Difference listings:
--------------------------------
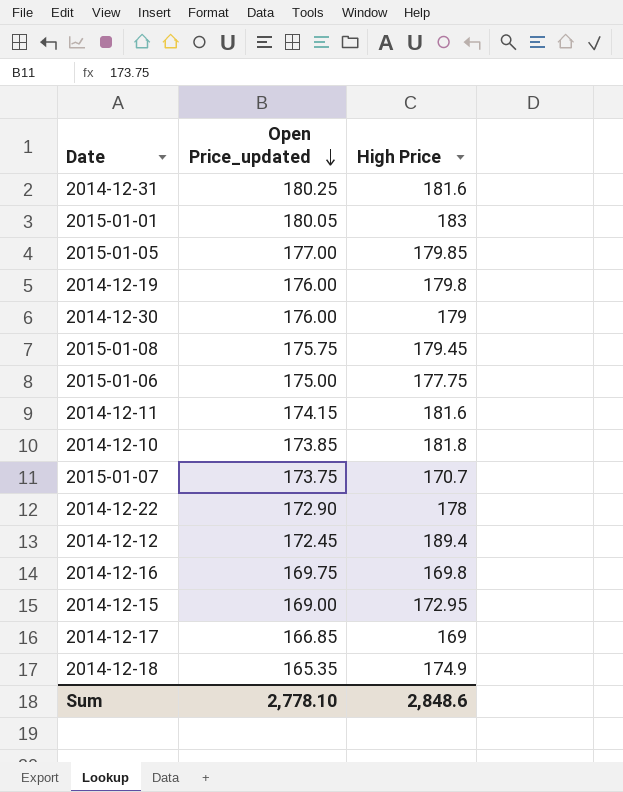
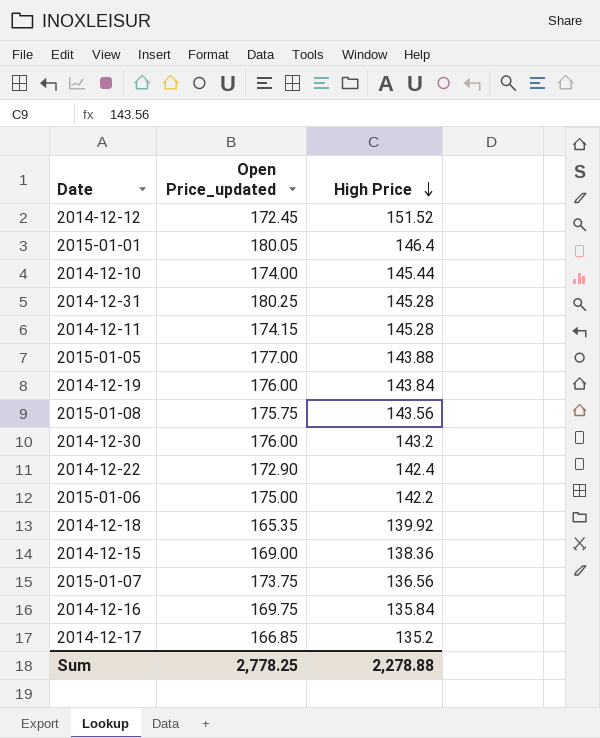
row order: Open Price_updated descending -> High Price descending
2014-12-12 | High Price: 189.4 -> 151.52
2015-01-01 | High Price: 183 -> 146.4
2014-12-10 | Open Price_updated: 173.85 -> 174.00
2014-12-10 | High Price: 181.8 -> 145.44
2014-12-31 | High Price: 181.6 -> 145.28
2014-12-11 | High Price: 181.6 -> 145.28
2015-01-05 | High Price: 179.85 -> 143.88
2014-12-19 | High Price: 179.8 -> 143.84
2015-01-08 | High Price: 179.45 -> 143.56
2014-12-30 | High Price: 179 -> 143.2
2014-12-22 | High Price: 178 -> 142.4
2015-01-06 | High Price: 177.75 -> 142.2
2014-12-18 | High Price: 174.9 -> 139.92
2014-12-15 | High Price: 172.95 -> 138.36
2015-01-07 | High Price: 170.7 -> 136.56
2014-12-16 | High Price: 169.8 -> 135.84
2014-12-17 | High Price: 169 -> 135.2
Sum | Open Price_updated: 2,778.10 -> 2,778.25
Sum | High Price: 2,848.6 -> 2,278.88

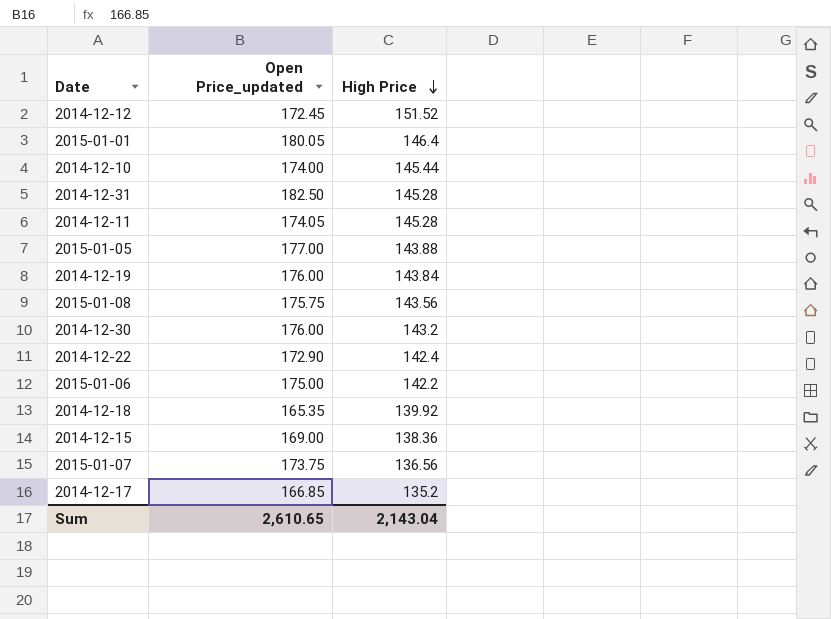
row 2014-12-16: 169.75 | 135.84 -> none
2014-12-31 | Open Price_updated: 180.25 -> 182.50
2014-12-11 | Open Price_updated: 174.15 -> 174.05
Sum | Open Price_updated: 2,778.25 -> 2,610.65
Sum | High Price: 2,278.88 -> 2,143.04

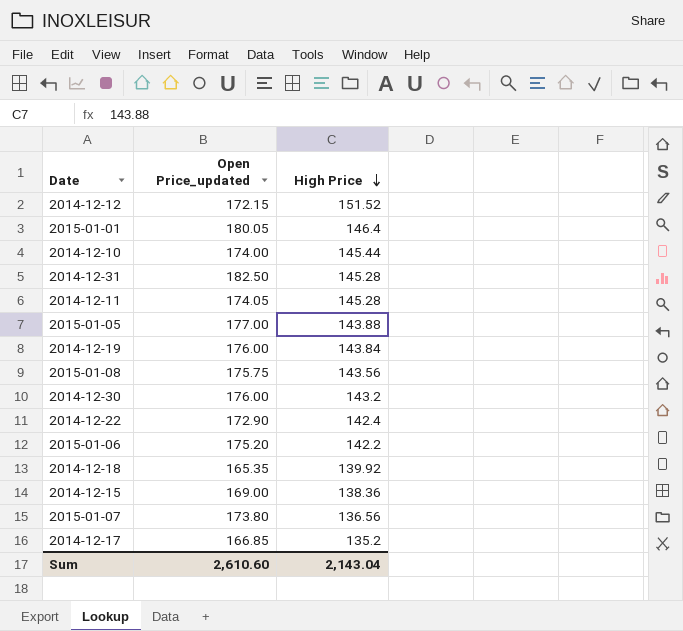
2014-12-12 | Open Price_updated: 172.45 -> 172.15
2015-01-06 | Open Price_updated: 175.00 -> 175.20
2015-01-07 | Open Price_updated: 173.75 -> 173.80
Sum | Open Price_updated: 2,610.65 -> 2,610.60

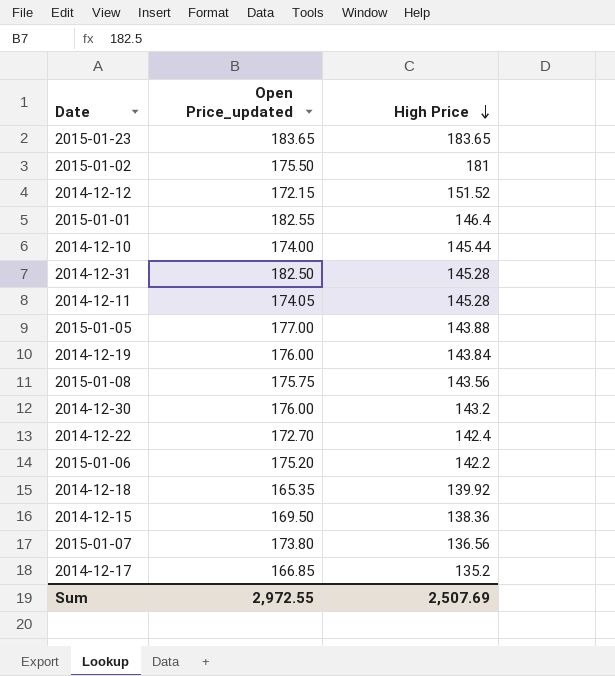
row 2015-01-23: none -> 183.65 | 183.65
row 2015-01-02: none -> 175.50 | 181
2015-01-01 | Open Price_updated: 180.05 -> 182.55
2014-12-22 | Open Price_updated: 172.90 -> 172.70
2014-12-15 | Open Price_updated: 169.00 -> 169.50
Sum | Open Price_updated: 2,610.60 -> 2,972.55
Sum | High Price: 2,143.04 -> 2,507.69

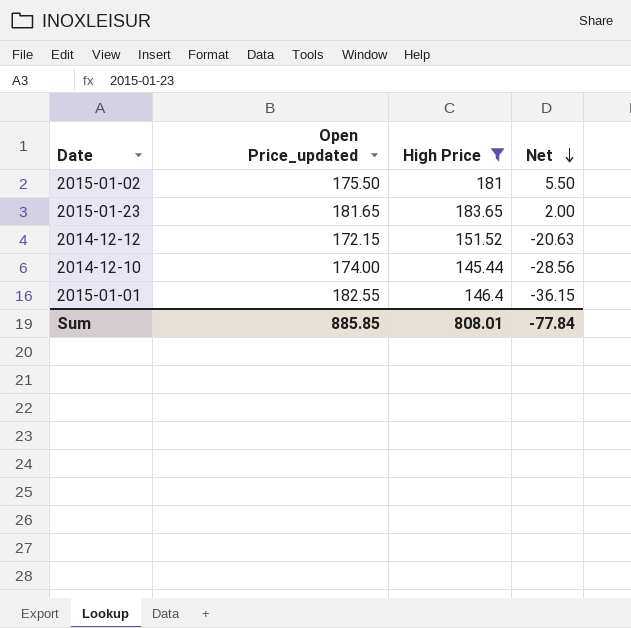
filter: none -> High Price >= 145.44
row order: High Price descending -> Net descending
column Net | formula: none -> [High Price] - [Open Price_updated]
2015-01-23 | Open Price_updated: 183.65 -> 181.65
Sum | Open Price_updated: 2,972.55 -> 885.85
Sum | High Price: 2,507.69 -> 808.01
--------------------------------
■ **PROBLEM**
The result should be every entry, word for word, and no pictures.

■ **OUTPUT OF THE TASK**
row order: Open Price_updated descending -> High Price descending
2014-12-12 | High Price: 189.4 -> 151.52
2015-01-01 | High Price: 183 -> 146.4
2014-12-10 | Open Price_updated: 173.85 -> 174.00
2014-12-10 | High Price: 181.8 -> 145.44
2014-12-31 | High Price: 181.6 -> 145.28
2014-12-11 | High Price: 181.6 -> 145.28
2015-01-05 | High Price: 179.85 -> 143.88
2014-12-19 | High Price: 179.8 -> 143.84
2015-01-08 | High Price: 179.45 -> 143.56
2014-12-30 | High Price: 179 -> 143.2
2014-12-22 | High Price: 178 -> 142.4
2015-01-06 | High Price: 177.75 -> 142.2
2014-12-18 | High Price: 174.9 -> 139.92
2014-12-15 | High Price: 172.95 -> 138.36
2015-01-07 | High Price: 170.7 -> 136.56
2014-12-16 | High Price: 169.8 -> 135.84
2014-12-17 | High Price: 169 -> 135.2
Sum | Open Price_updated: 2,778.10 -> 2,778.25
Sum | High Price: 2,848.6 -> 2,278.88

row 2014-12-16: 169.75 | 135.84 -> none
2014-12-31 | Open Price_updated: 180.25 -> 182.50
2014-12-11 | Open Price_updated: 174.15 -> 174.05
Sum | Open Price_updated: 2,778.25 -> 2,610.65
Sum | High Price: 2,278.88 -> 2,143.04

2014-12-12 | Open Price_updated: 172.45 -> 172.15
2015-01-06 | Open Price_updated: 175.00 -> 175.20
2015-01-07 | Open Price_updated: 173.75 -> 173.80
Sum | Open Price_updated: 2,610.65 -> 2,610.60

row 2015-01-23: none -> 183.65 | 183.65
row 2015-01-02: none -> 175.50 | 181
2015-01-01 | Open Price_updated: 180.05 -> 182.55
2014-12-22 | Open Price_updated: 172.90 -> 172.70
2014-12-15 | Open Price_updated: 169.00 -> 169.50
Sum | Open Price_updated: 2,610.60 -> 2,972.55
Sum | High Price: 2,143.04 -> 2,507.69

filter: none -> High Price >= 145.44
row order: High Price descending -> Net descending
column Net | formula: none -> [High Price] - [Open Price_updated]
2015-01-23 | Open Price_updated: 183.65 -> 181.65
Sum | Open Price_updated: 2,972.55 -> 885.85
Sum | High Price: 2,507.69 -> 808.01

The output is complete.